筆者がほんとうに感慨を覚えた事象については必ず〈書き損ねる〉。

本当に伝えたい、真ん中の中心の核の部分について、人は語り損ねる。決して「それ」を直截に語ることができないからこそ、螺旋を描きながら「それ」でない言葉を重ね、じわりじわりと「それ」に近づいてゆこうとする。

語りの中にぽっかりと空いている穴が何なのか、考えながらでなければ読み手・聞き手である私たちは相手の語りの中心を逃がしてしまう。
書くときに決して拭い去ることのできない不全感の正体はこれだろう。

「どう語り損ねたのか」を訊いてほしい。
「到達できなかった地点を睨んで悔しがっているかわいそうな私」について語らせてほしい。私はもっと先を見据えられるだけの者なのだとわかってほしい。私はこの程度ではないのだとわかっていてほしい。
言い訳させてほしい。言い訳が尽きることはない。語ることは永遠に不全であり、語りつくされる日は永遠に来ない。理想とする地点へ到達する日は永遠に来ず、怨めしそうに先のほうを眺めながら、不足、欠陥、みっともなさ、綻び、塗り残し、書き損じ、失敗、そういったものに囚われ続ける。

肥大する自尊心に追い付かない実力という不全を抱えて歩く。恥ずかしい思いを繰り返しながら、しかしそれでも、腹をくくって語り続けていくことでしか見ることの出来ない景色はあるはずだ。

いや、そんな明るい展望と希望を誂えるまでもなく、生きていく以上、歩みをやめることはできない。

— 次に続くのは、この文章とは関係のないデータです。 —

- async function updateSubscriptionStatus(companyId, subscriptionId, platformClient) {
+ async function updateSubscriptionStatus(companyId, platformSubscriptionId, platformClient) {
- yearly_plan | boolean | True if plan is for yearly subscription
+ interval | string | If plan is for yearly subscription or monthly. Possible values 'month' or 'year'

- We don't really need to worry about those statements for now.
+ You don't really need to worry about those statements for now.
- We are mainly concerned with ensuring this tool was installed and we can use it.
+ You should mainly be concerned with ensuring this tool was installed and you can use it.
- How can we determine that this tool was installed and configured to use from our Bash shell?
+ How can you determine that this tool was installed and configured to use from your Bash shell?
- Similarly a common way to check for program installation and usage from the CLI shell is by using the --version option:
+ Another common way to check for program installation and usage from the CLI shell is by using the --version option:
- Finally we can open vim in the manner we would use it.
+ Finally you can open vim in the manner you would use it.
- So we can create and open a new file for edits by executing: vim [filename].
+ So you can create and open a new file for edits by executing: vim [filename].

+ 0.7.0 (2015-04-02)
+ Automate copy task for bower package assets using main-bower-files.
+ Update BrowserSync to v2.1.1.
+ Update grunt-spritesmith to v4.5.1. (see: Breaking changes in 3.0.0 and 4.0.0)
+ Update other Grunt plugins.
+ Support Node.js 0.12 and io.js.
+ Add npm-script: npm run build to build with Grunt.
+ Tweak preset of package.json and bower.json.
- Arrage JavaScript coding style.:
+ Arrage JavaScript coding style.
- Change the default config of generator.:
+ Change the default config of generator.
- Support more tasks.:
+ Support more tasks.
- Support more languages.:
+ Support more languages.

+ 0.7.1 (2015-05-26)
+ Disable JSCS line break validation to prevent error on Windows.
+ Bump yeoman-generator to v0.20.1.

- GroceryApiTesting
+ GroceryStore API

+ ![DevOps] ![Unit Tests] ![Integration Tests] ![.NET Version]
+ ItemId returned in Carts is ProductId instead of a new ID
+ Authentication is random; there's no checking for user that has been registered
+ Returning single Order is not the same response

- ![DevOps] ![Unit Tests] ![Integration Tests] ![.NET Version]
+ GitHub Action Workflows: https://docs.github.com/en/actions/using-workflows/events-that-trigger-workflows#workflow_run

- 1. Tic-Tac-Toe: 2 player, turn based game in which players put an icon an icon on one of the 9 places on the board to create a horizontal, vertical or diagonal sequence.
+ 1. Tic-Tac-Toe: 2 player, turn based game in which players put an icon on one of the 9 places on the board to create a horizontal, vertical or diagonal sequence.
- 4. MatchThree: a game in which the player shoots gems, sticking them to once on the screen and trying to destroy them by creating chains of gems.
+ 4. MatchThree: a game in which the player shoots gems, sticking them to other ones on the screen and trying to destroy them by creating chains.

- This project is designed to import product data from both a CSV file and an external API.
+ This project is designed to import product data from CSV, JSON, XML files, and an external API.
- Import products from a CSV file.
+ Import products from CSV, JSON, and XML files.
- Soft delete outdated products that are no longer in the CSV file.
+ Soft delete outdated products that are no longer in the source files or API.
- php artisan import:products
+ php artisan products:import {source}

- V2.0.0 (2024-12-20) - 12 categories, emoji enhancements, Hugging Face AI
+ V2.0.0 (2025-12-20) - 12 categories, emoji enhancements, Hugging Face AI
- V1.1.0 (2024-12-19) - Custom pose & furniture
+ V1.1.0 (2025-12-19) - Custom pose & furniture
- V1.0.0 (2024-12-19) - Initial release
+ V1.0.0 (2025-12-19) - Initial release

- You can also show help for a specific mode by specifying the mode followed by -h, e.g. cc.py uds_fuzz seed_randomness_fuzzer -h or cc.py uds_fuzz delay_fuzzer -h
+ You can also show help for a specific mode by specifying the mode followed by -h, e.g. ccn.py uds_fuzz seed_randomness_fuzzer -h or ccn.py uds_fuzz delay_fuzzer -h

どんなに足が痛んでも、どんなに立ち止まりたくても、絶対に歩みを止めることはできない。素晴らしい景色はそのおまけみたいなもので、本質は、語り続けることを止められないという事実にある。病理とも言うべきそれを、判断せずにいるのも難しい。

言い訳の機会をもらえるのは自分の世界の内側でだけだ。しどろもどろと言葉に詰まりながら、うろうろと目を泳がせながら、話しかけた私は薄気味悪かっただろう。

まだ手の届かない人よ。あなたに向かって言い訳する機会を手に入れるためなら私は恥くらいいくらだってかなぐり捨てて、どんな無理だってしてみせよう。